* Before-and-after page screenshots *
↓

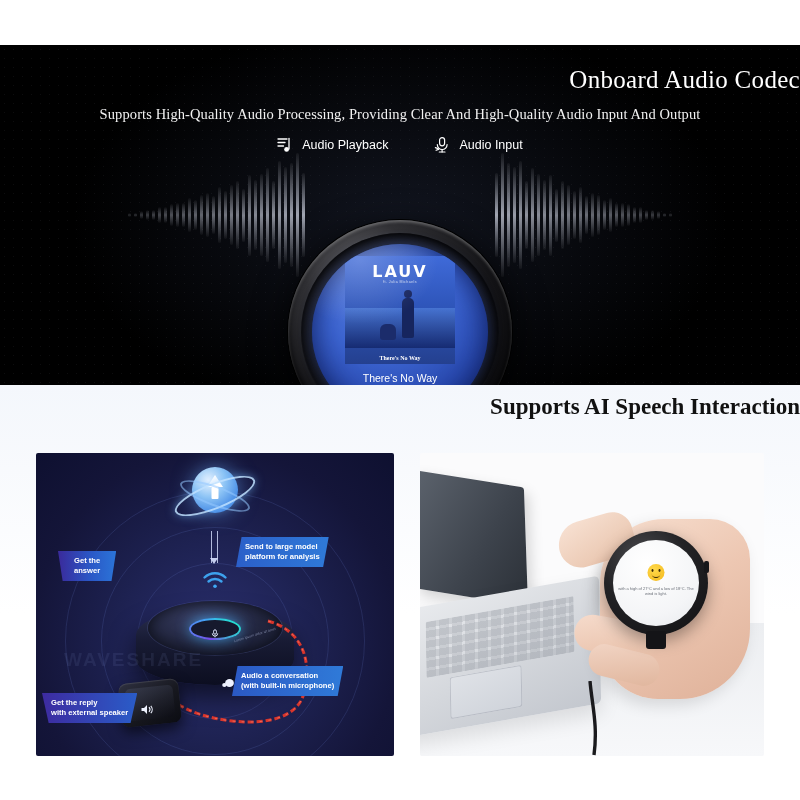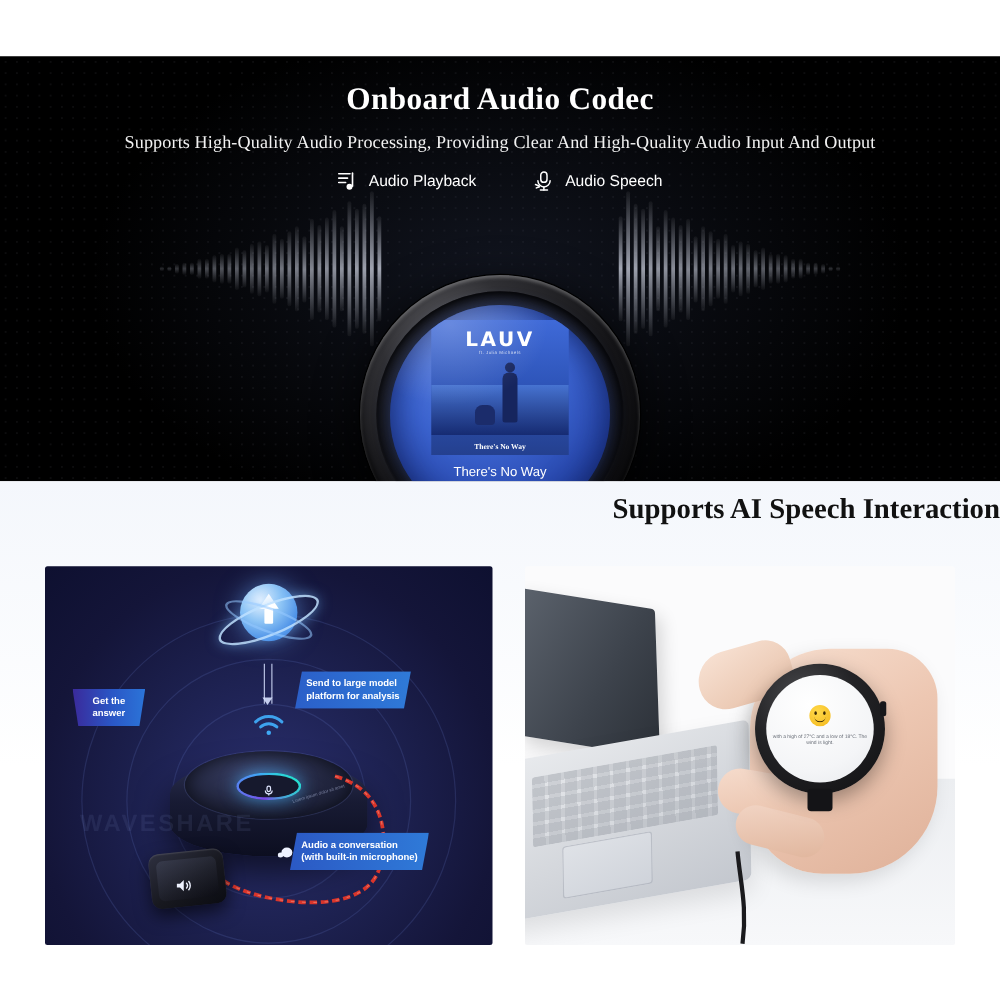--- a/index.html
+++ b/index.html
@@ -28,8 +28,8 @@
   .wave i { display:block; width:3px; border-radius:2px;
     background:linear-gradient(180deg,rgba(255,255,255,.05),rgba(225,230,245,.75),rgba(255,255,255,.05)); }
 
-  .head-title { position:absolute; top:21px; width:100%; text-align:center;
-    font-family:"Liberation Serif", serif; font-weight:700; font-size:25px;
+  .head-title { position:absolute; top:21px; width:100%; text-align:right;
+    font-family:"Liberation Serif", serif; font-weight:400; font-size:25px;
     color:#ffffff; letter-spacing:.3px; }
   .head-sub { position:absolute; top:61px; width:100%; text-align:center;
     font-family:"Liberation Serif", serif; font-size:14.5px; color:#f2f2f2;

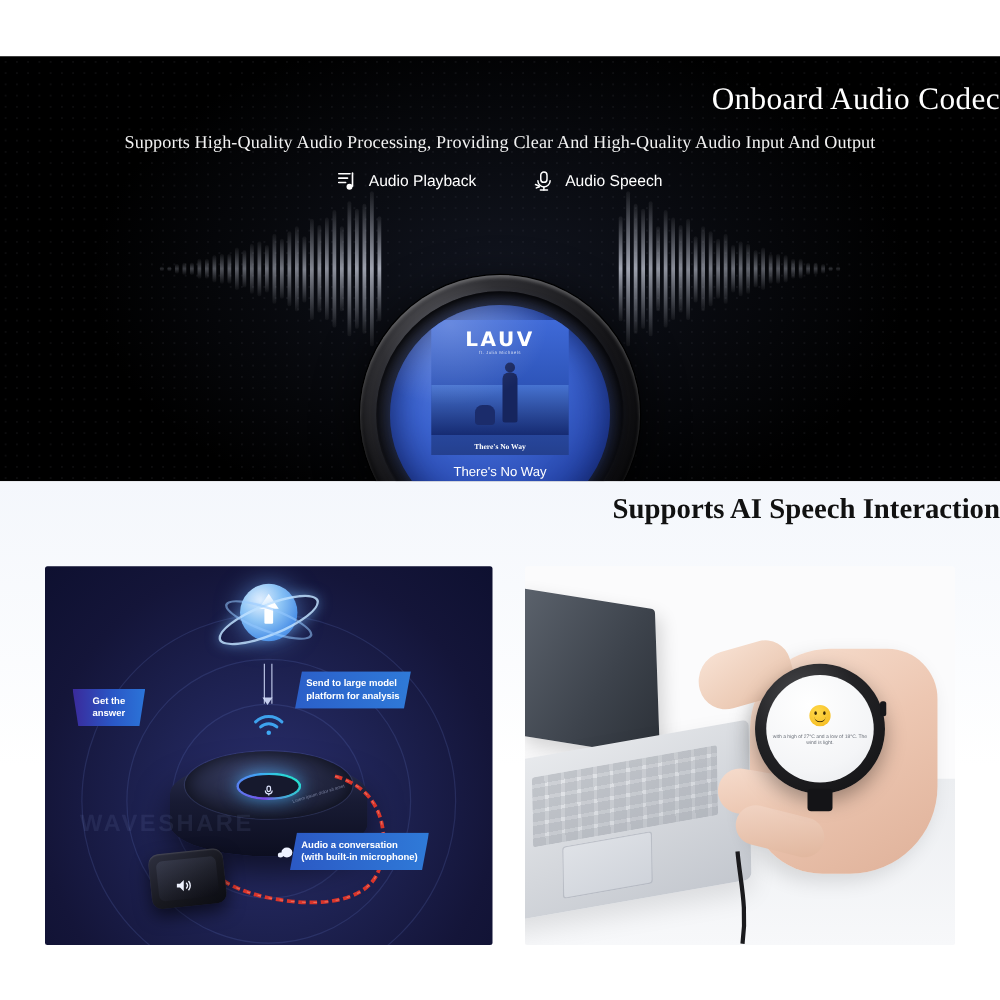--- a/index.html
+++ b/index.html
@@ -349,7 +349,7 @@
             <line x1="2.1" y1="14.3" x2="4.6" y2="13.4"></line>
           </svg>
         </span>
-        <span>Audio Speech</span>
+        <span>Audio Input</span>
       </div>
     </div>
 

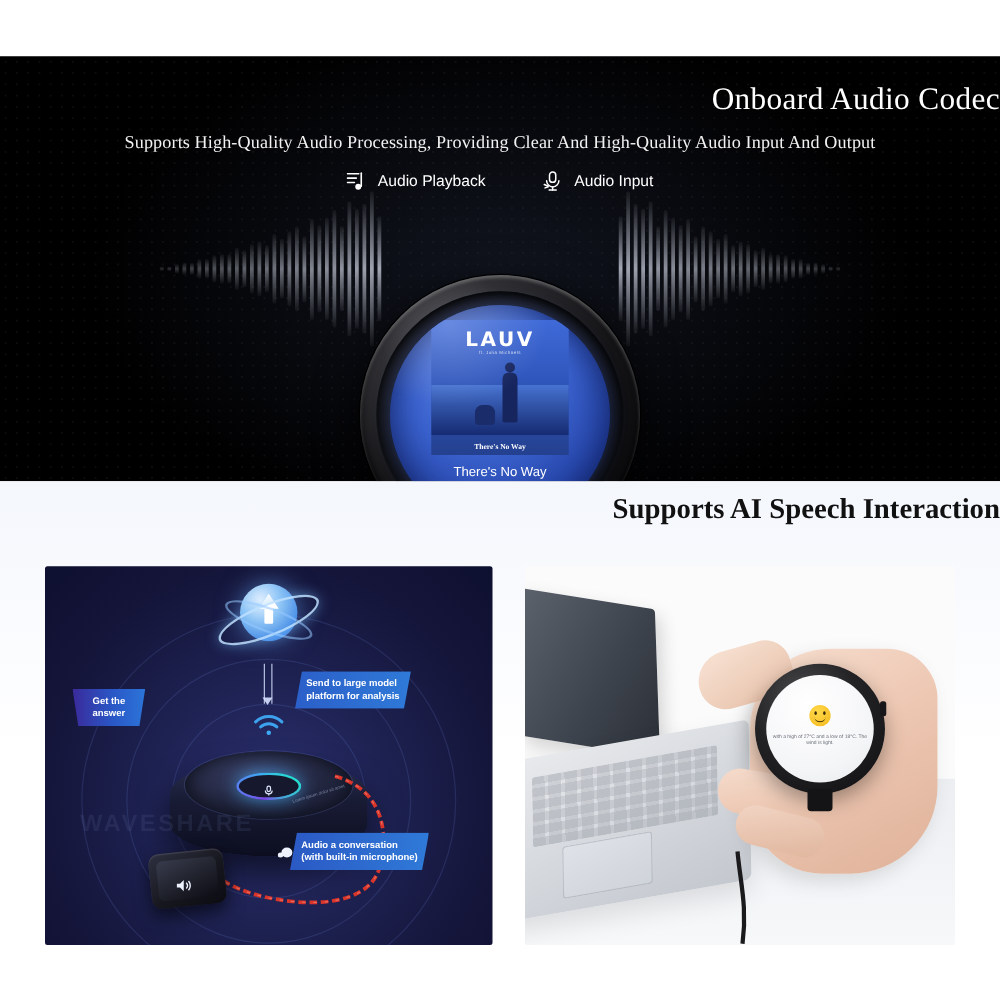--- a/index.html
+++ b/index.html
@@ -455,6 +455,10 @@
           </svg>
         </span>
 
+        <div class="callout c-reply">
+          <div>Get the reply</div>
+          <div>with external speaker</div>
+        </div>
         <span class="co-icon" style="left:104px;top:249px;">
           <svg width="13" height="13" viewBox="0 0 13 13" fill="none" stroke="#eef2ff" stroke-width="1.1">
             <polygon points="1.5,5 4,5 7,2 7,11 4,8 1.5,8" fill="#eef2ff" stroke="none"></polygon>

↑

* Work request *
Print the entries above exactly, leaving pictures out.

* Output for this task *
--- a/index.html
+++ b/index.html
@@ -28,8 +28,8 @@
   .wave i { display:block; width:3px; border-radius:2px;
     background:linear-gradient(180deg,rgba(255,255,255,.05),rgba(225,230,245,.75),rgba(255,255,255,.05)); }
 
-  .head-title { position:absolute; top:21px; width:100%; text-align:center;
-    font-family:"Liberation Serif", serif; font-weight:700; font-size:25px;
+  .head-title { position:absolute; top:21px; width:100%; text-align:right;
+    font-family:"Liberation Serif", serif; font-weight:400; font-size:25px;
     color:#ffffff; letter-spacing:.3px; }
   .head-sub { position:absolute; top:61px; width:100%; text-align:center;
     font-family:"Liberation Serif", serif; font-size:14.5px; color:#f2f2f2;

--- a/index.html
+++ b/index.html
@@ -349,7 +349,7 @@
             <line x1="2.1" y1="14.3" x2="4.6" y2="13.4"></line>
           </svg>
         </span>
-        <span>Audio Speech</span>
+        <span>Audio Input</span>
       </div>
     </div>
 

--- a/index.html
+++ b/index.html
@@ -455,6 +455,10 @@
           </svg>
         </span>
 
+        <div class="callout c-reply">
+          <div>Get the reply</div>
+          <div>with external speaker</div>
+        </div>
         <span class="co-icon" style="left:104px;top:249px;">
           <svg width="13" height="13" viewBox="0 0 13 13" fill="none" stroke="#eef2ff" stroke-width="1.1">
             <polygon points="1.5,5 4,5 7,2 7,11 4,8 1.5,8" fill="#eef2ff" stroke="none"></polygon>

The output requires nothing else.